▶ WHAT TO PRODUCE
Keep only the lines from the top of the listing through the one with "-126,7 +126,7 @@", and reproduce them unaltered.

▶ RECORDS PROVIDED
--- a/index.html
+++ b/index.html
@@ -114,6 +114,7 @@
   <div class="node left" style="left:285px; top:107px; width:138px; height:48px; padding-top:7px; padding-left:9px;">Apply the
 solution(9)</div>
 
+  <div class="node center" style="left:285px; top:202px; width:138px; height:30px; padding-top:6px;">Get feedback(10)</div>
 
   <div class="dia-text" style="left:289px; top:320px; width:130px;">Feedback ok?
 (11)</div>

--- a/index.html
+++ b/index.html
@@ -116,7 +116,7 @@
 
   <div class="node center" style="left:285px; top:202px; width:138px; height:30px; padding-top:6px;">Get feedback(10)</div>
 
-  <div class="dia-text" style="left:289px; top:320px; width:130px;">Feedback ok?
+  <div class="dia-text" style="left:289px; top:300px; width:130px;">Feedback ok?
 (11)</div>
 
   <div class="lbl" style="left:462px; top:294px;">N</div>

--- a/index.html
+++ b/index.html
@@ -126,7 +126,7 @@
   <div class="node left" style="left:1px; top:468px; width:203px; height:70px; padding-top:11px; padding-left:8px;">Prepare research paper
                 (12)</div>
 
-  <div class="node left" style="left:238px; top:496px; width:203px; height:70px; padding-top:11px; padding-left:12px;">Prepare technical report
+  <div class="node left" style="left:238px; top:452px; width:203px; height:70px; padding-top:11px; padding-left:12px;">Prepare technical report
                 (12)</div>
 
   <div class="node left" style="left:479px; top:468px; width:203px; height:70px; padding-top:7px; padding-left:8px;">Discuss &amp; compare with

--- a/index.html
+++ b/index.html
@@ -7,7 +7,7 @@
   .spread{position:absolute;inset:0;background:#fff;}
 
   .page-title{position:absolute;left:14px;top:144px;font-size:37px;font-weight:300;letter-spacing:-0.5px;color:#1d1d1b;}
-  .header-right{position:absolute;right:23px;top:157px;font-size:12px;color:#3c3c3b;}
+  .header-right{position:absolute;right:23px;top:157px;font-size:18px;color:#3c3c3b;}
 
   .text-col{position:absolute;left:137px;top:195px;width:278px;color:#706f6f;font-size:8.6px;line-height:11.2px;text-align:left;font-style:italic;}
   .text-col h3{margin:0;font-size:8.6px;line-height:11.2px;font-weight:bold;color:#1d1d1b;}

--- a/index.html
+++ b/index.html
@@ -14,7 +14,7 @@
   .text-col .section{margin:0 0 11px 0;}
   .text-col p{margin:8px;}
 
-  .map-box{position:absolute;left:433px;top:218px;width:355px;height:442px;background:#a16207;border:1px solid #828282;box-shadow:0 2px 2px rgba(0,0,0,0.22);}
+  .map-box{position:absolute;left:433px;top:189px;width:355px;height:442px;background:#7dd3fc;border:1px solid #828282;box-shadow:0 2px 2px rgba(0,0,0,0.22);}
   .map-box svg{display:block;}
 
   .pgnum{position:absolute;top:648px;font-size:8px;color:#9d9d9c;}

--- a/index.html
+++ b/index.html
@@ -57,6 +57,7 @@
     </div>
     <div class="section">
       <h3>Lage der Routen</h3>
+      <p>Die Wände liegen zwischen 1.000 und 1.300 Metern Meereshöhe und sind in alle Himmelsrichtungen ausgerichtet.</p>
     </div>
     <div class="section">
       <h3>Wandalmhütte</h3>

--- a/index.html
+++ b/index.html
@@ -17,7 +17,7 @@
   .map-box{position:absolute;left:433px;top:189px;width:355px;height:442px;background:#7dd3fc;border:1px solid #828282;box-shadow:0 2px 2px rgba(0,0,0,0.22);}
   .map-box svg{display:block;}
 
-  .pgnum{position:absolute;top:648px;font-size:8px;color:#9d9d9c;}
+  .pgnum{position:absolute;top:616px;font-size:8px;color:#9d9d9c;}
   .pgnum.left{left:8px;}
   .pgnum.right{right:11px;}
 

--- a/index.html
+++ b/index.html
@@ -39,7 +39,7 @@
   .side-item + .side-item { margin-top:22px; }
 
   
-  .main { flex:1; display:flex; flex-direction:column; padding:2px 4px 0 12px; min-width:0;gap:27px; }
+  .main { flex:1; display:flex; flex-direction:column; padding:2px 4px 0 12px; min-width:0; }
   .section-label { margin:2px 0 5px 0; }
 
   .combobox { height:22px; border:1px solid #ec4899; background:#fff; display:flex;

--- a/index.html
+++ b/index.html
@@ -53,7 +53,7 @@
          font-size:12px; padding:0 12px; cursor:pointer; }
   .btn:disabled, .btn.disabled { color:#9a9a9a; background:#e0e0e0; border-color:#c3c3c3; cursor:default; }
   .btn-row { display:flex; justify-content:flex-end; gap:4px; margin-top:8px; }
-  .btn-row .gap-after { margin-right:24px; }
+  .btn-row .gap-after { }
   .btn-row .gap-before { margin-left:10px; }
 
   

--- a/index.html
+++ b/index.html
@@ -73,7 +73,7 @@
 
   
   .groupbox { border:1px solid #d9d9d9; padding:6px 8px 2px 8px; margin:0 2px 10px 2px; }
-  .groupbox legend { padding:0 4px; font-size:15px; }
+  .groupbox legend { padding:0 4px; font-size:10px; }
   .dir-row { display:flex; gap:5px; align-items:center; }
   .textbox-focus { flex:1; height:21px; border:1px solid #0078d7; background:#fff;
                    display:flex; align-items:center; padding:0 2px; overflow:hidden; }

▶ RESULT OF THE EXERCISE
--- a/index.html
+++ b/index.html
@@ -114,6 +114,7 @@
   <div class="node left" style="left:285px; top:107px; width:138px; height:48px; padding-top:7px; padding-left:9px;">Apply the
 solution(9)</div>
 
+  <div class="node center" style="left:285px; top:202px; width:138px; height:30px; padding-top:6px;">Get feedback(10)</div>
 
   <div class="dia-text" style="left:289px; top:320px; width:130px;">Feedback ok?
 (11)</div>

--- a/index.html
+++ b/index.html
@@ -116,7 +116,7 @@
 
   <div class="node center" style="left:285px; top:202px; width:138px; height:30px; padding-top:6px;">Get feedback(10)</div>
 
-  <div class="dia-text" style="left:289px; top:320px; width:130px;">Feedback ok?
+  <div class="dia-text" style="left:289px; top:300px; width:130px;">Feedback ok?
 (11)</div>
 
   <div class="lbl" style="left:462px; top:294px;">N</div>

--- a/index.html
+++ b/index.html
@@ -126,7 +126,7 @@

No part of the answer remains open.